Tianyan Quantum Cloud Demonstrates Quantum Advantage with 99.90% Fidelity, Completing 24-Cycle Tasks in Minutes

Quantum computing promises to revolutionise fields from medicine to materials science, but access to powerful quantum hardware remains a significant barrier, a challenge that Tianyan Quantum Group from China Telecom Quantum Information Technology Group Co., Ltd now addresses. Researchers led by Tianyan Quantum Group demonstrate a cloud-accessible quantum prototype, named Tianyan-287, featuring 105 qubits and achieving remarkably high operational fidelities. This platform completes complex calculations, such as random circuit sampling, in minutes, a task that would take even the most powerful classical supercomputers millennia. By democratising access to this high-performance quantum hardware and providing an open-source software development kit, the team enables researchers worldwide to validate and explore the potential of practical quantum advantage.

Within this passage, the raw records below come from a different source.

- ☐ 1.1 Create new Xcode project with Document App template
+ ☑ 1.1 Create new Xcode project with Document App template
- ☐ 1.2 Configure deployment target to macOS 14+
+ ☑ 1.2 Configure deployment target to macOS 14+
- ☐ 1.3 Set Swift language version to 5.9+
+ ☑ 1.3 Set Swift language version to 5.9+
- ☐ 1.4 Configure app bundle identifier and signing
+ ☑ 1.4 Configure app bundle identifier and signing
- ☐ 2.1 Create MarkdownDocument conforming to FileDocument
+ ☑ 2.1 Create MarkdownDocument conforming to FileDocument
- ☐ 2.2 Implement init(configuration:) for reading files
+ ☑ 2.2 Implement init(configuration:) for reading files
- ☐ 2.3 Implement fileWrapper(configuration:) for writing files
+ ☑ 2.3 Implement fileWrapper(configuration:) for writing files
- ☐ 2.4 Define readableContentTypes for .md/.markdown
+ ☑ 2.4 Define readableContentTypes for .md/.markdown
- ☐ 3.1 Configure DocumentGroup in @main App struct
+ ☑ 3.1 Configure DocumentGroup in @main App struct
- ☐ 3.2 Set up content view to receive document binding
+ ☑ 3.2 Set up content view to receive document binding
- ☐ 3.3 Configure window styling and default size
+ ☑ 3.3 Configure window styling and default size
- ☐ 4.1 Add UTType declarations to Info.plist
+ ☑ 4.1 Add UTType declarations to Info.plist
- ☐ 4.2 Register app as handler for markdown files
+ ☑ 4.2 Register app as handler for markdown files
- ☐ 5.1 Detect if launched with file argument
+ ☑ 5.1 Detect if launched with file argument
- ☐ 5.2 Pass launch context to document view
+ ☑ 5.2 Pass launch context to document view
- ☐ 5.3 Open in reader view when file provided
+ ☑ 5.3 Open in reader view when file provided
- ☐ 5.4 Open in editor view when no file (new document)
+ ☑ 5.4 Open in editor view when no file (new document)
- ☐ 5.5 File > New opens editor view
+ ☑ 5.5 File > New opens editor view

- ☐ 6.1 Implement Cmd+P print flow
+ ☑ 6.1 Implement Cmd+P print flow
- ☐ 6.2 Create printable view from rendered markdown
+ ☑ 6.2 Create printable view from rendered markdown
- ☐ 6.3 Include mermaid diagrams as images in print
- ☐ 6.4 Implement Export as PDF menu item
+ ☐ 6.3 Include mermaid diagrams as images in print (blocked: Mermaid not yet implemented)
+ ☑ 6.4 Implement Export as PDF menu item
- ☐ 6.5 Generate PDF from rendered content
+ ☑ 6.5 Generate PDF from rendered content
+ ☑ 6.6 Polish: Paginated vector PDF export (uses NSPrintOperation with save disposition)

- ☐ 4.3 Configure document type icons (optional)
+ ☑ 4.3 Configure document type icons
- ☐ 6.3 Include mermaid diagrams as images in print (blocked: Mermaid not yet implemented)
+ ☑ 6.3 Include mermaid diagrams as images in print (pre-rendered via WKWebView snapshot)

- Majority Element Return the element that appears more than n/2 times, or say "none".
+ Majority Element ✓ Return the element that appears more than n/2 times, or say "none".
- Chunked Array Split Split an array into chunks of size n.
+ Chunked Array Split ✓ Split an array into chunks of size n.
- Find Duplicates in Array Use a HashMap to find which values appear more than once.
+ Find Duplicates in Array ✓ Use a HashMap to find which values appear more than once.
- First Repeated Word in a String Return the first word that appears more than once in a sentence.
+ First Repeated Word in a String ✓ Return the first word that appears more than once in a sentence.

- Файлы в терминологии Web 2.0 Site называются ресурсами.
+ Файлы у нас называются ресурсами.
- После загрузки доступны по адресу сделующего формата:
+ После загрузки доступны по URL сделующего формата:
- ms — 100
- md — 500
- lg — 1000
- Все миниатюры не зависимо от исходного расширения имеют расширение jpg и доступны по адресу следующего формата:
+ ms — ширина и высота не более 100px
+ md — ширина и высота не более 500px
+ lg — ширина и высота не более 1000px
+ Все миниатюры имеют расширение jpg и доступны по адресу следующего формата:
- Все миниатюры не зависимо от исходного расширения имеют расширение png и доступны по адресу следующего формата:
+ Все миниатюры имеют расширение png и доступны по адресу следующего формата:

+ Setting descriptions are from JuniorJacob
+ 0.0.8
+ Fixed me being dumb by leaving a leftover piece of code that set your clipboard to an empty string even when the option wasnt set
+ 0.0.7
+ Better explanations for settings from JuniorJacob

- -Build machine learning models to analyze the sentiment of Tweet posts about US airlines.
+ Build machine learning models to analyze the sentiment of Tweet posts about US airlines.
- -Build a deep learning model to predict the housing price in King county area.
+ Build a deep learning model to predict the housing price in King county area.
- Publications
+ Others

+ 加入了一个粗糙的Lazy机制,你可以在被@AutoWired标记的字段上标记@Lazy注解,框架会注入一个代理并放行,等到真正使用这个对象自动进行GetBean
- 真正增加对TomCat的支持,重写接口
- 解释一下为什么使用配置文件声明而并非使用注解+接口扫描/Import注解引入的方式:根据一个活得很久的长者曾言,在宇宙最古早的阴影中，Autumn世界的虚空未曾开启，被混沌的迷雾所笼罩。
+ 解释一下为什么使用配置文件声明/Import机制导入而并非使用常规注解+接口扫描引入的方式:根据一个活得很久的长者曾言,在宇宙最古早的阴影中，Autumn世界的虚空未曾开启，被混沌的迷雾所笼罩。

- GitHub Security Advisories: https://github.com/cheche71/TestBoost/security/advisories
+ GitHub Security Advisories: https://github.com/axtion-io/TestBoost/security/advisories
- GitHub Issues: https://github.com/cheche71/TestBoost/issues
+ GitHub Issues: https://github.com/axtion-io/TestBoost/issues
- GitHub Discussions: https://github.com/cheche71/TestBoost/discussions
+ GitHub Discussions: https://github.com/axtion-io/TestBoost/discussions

This prototype incorporates 105 qubits and achieves remarkably high operational fidelities, exceeding 99. 5% for single-qubit gates and reaching 98. 2% for two-qubit gates, ensuring accurate and reliable quantum calculations. The system employs advanced control electronics and calibration techniques to maintain qubit coherence and minimise errors, enabling the execution of complex quantum algorithms. These results establish Tianyan-287 as a leading platform for exploring and validating quantum algorithms, and for providing cloud-based access to quantum computing resources for a broad range of users.

Tests demonstrate two-qubit gate and readout fidelities of 99.90%, 99.56%, and 98.7%, respectively. In a benchmark random circuit sampling experiment performed on a 74-qubit system over 24 circuit cycles, the platform generated one million samples in just 18.4 minutes—a task estimated to require approximately 16,000 years on current state-of-the-art classical supercomputers—highlighting its potential for substantial quantum acceleration. To support broad adoption, the platform is accessible through Cqlib, an open-source software development kit that enables users to work with extended quantum circuits, operators, and computational primitives. This cloud-based service is designed to democratise access to high-performance quantum hardware, enabling the research community to validate results and explore practical quantum advantage.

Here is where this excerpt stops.